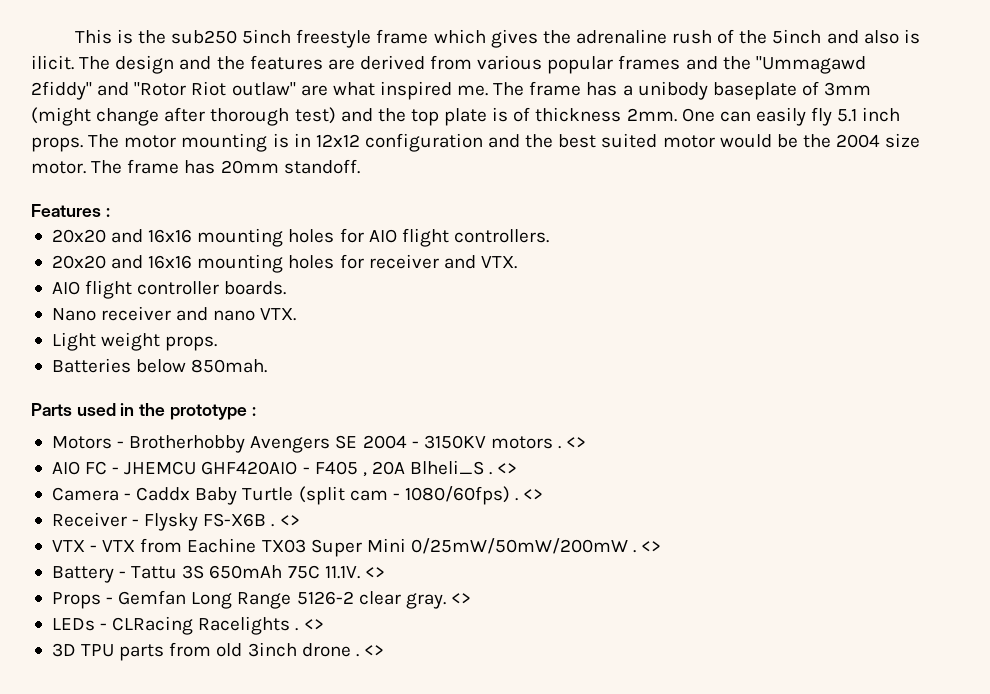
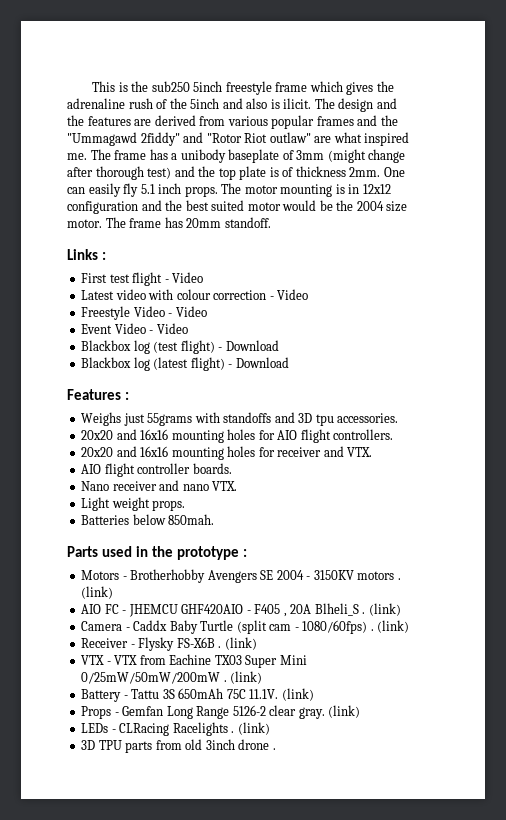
+ Links :
+ First test flight - Video
+ Latest video with colour correction - Video
+ Freestyle Video - Video
+ Event Video - Video
+ Blackbox log (test flight) - Download
+ Blackbox log (latest flight) - Download
  Features :
+ Weighs just 55grams with standoffs and 3D tpu accessories.
- Motors - Brotherhobby Avengers SE 2004 - 3150KV motors . <>
+ Motors - Brotherhobby Avengers SE 2004 - 3150KV motors . (link)
- AIO FC - JHEMCU GHF420AIO - F405 , 20A Blheli_S . <>
+ AIO FC - JHEMCU GHF420AIO - F405 , 20A Blheli_S . (link)
- Camera - Caddx Baby Turtle (split cam - 1080/60fps) . <>
+ Camera - Caddx Baby Turtle (split cam - 1080/60fps) . (link)
- Receiver - Flysky FS-X6B . <>
+ Receiver - Flysky FS-X6B . (link)
- VTX - VTX from Eachine TX03 Super Mini 0/25mW/50mW/200mW . <>
+ VTX - VTX from Eachine TX03 Super Mini 0/25mW/50mW/200mW . (link)
- Battery - Tattu 3S 650mAh 75C 11.1V. <>
+ Battery - Tattu 3S 650mAh 75C 11.1V. (link)
- Props - Gemfan Long Range 5126-2 clear gray. <>
+ Props - Gemfan Long Range 5126-2 clear gray. (link)
- LEDs - CLRacing Racelights . <>
+ LEDs - CLRacing Racelights . (link)
- 3D TPU parts from old 3inch drone . <>
+ 3D TPU parts from old 3inch drone .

_ _ _

Output exactly one stretch of the listing: from the line containing "3D tpu accessories." through the line containing "- Battery - Tattu 3S 650mAh 75C 11.1V. <>", both end lines included.

● **Written response**
+ Weighs just 55grams with standoffs and 3D tpu accessories.
- Motors - Brotherhobby Avengers SE 2004 - 3150KV motors . <>
+ Motors - Brotherhobby Avengers SE 2004 - 3150KV motors . (link)
- AIO FC - JHEMCU GHF420AIO - F405 , 20A Blheli_S . <>
+ AIO FC - JHEMCU GHF420AIO - F405 , 20A Blheli_S . (link)
- Camera - Caddx Baby Turtle (split cam - 1080/60fps) . <>
+ Camera - Caddx Baby Turtle (split cam - 1080/60fps) . (link)
- Receiver - Flysky FS-X6B . <>
+ Receiver - Flysky FS-X6B . (link)
- VTX - VTX from Eachine TX03 Super Mini 0/25mW/50mW/200mW . <>
+ VTX - VTX from Eachine TX03 Super Mini 0/25mW/50mW/200mW . (link)
- Battery - Tattu 3S 650mAh 75C 11.1V. <>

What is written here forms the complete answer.